(Beginning of Given data)

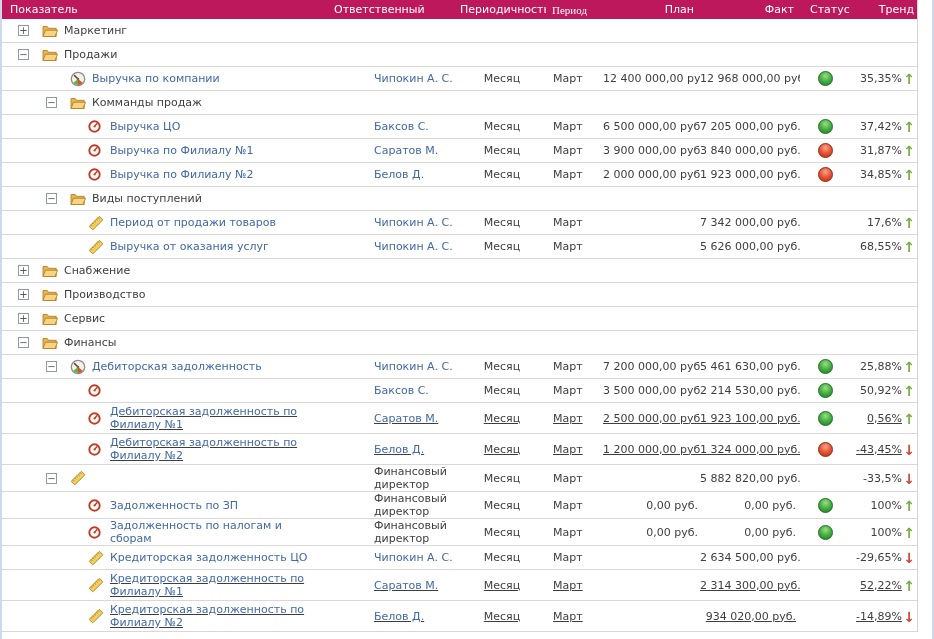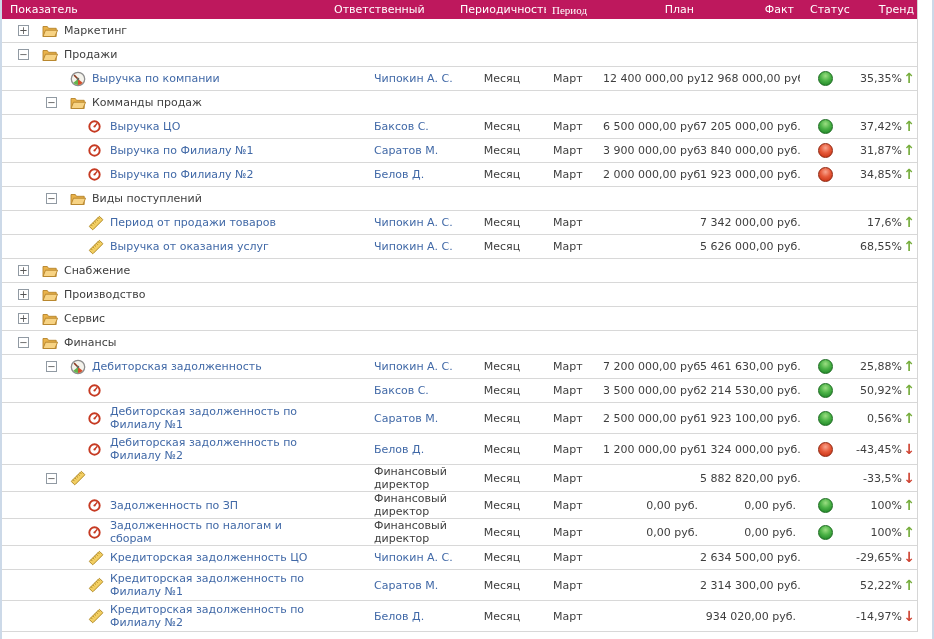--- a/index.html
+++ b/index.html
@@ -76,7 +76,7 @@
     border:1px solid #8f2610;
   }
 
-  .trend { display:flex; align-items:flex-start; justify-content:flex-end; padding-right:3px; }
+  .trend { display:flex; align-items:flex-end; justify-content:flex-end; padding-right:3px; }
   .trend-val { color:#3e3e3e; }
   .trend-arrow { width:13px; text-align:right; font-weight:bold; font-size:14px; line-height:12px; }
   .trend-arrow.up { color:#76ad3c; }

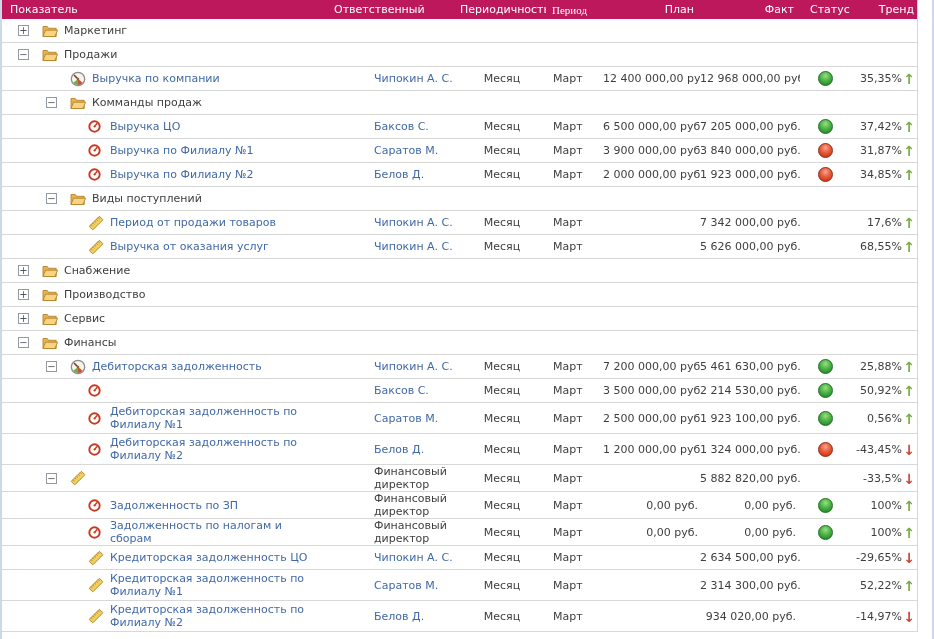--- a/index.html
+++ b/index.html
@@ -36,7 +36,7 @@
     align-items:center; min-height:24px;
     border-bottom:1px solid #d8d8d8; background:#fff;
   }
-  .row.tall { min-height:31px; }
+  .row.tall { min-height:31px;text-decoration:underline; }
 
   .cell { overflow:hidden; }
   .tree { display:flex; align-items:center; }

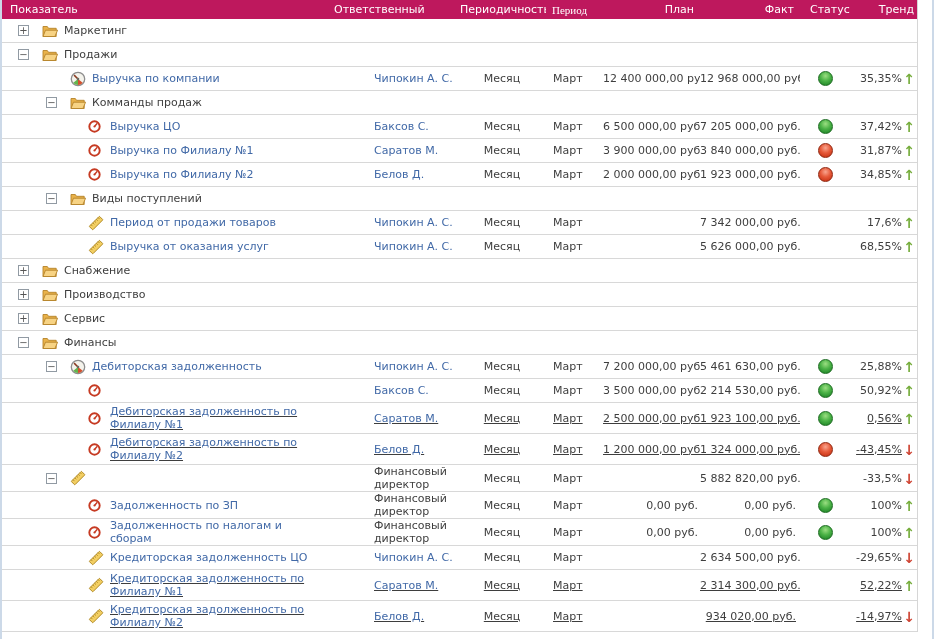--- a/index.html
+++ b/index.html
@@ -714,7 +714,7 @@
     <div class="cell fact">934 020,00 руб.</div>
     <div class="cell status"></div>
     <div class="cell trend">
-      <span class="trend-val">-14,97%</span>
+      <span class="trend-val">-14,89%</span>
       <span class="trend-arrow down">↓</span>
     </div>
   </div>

(End of Given data)
(Beginning of Given data)

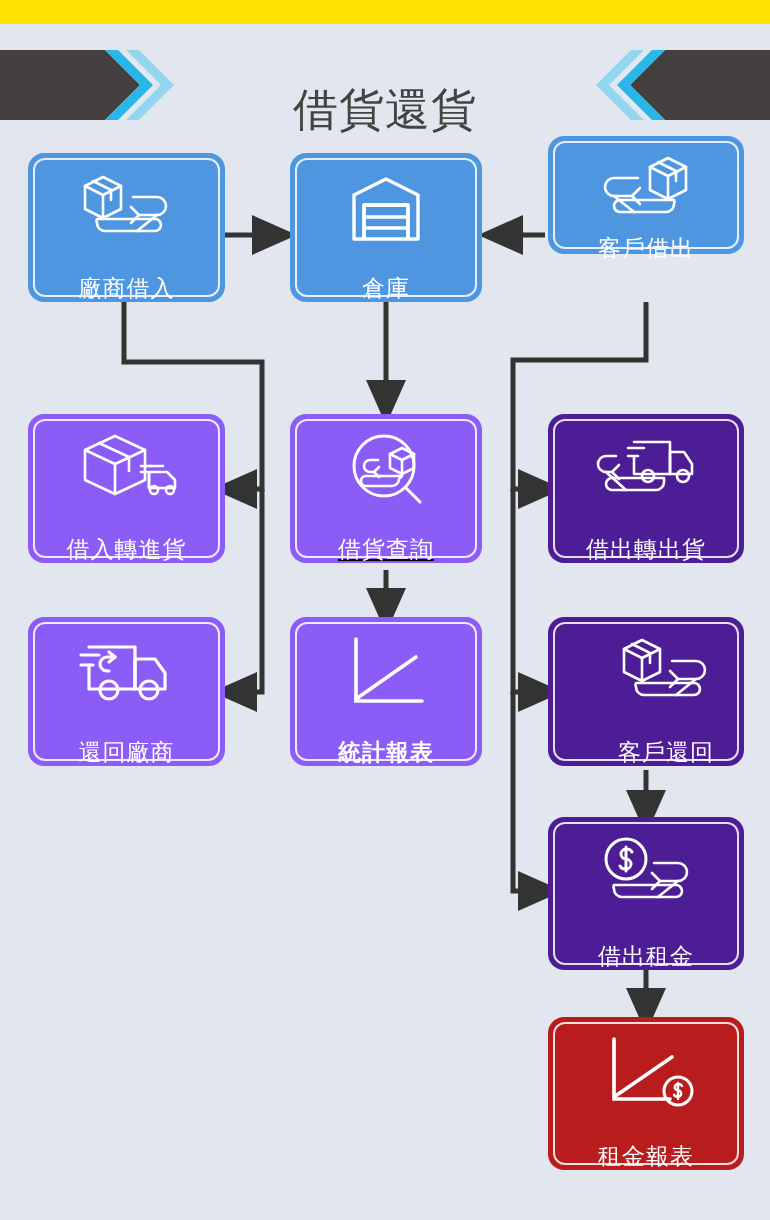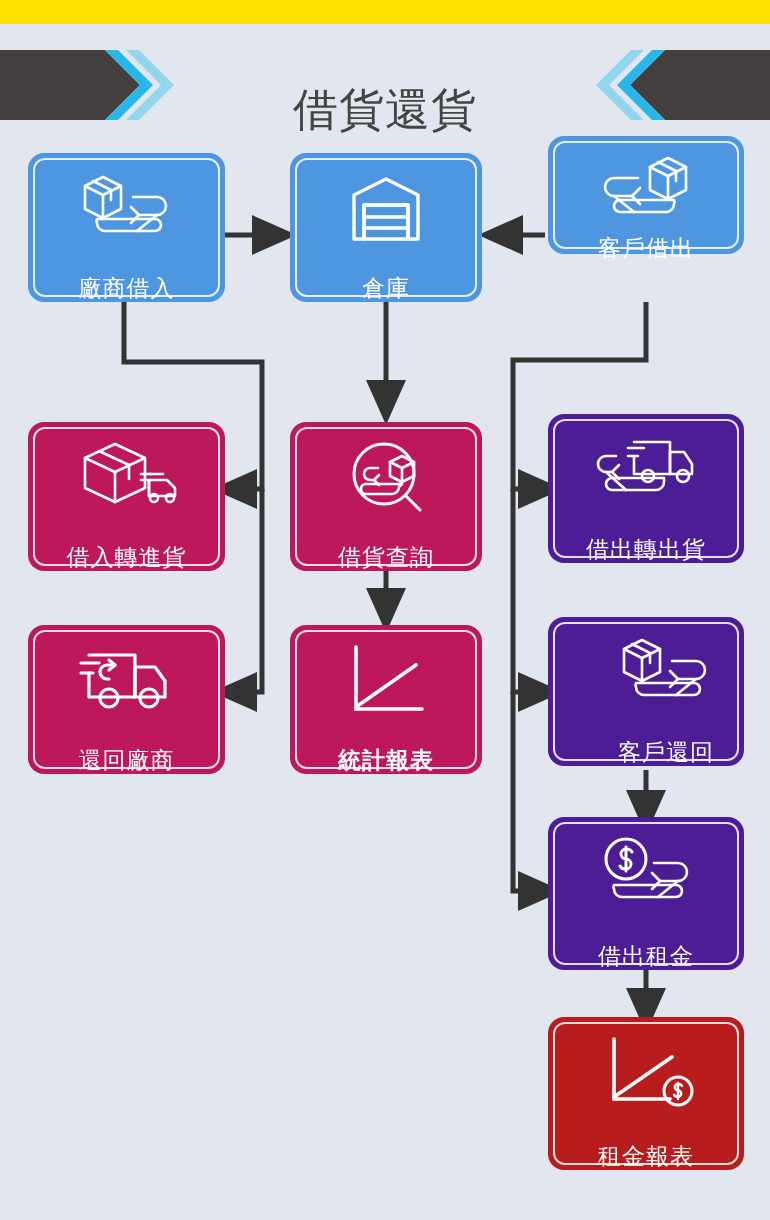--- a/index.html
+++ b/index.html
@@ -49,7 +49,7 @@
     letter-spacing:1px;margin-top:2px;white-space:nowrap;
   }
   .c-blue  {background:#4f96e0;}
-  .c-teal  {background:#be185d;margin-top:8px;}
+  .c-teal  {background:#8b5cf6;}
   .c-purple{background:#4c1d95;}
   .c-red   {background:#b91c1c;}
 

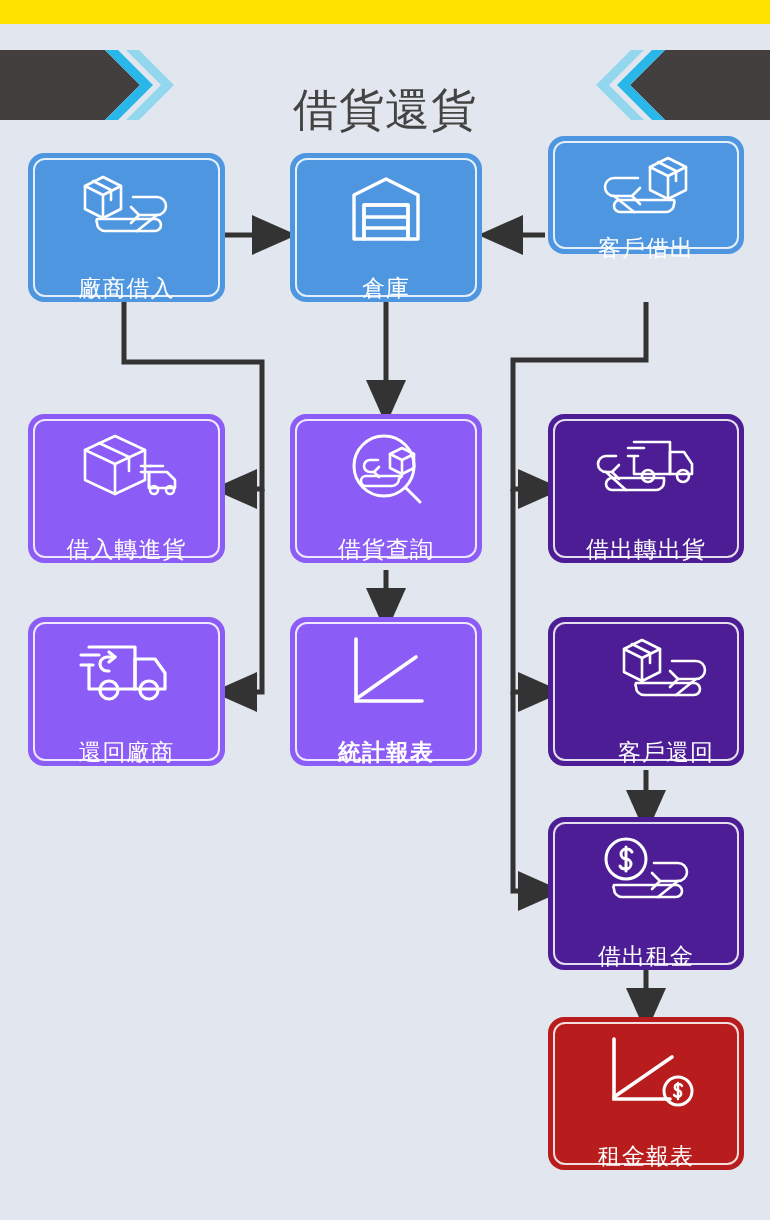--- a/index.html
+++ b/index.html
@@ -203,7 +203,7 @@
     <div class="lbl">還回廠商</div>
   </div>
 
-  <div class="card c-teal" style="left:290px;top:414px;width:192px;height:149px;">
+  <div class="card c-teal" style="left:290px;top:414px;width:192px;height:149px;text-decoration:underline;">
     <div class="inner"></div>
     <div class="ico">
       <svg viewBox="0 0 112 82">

(End of Given data)

-- The problem --
Count the lines above with the string "content"; report only that figure.

-- Your response --
2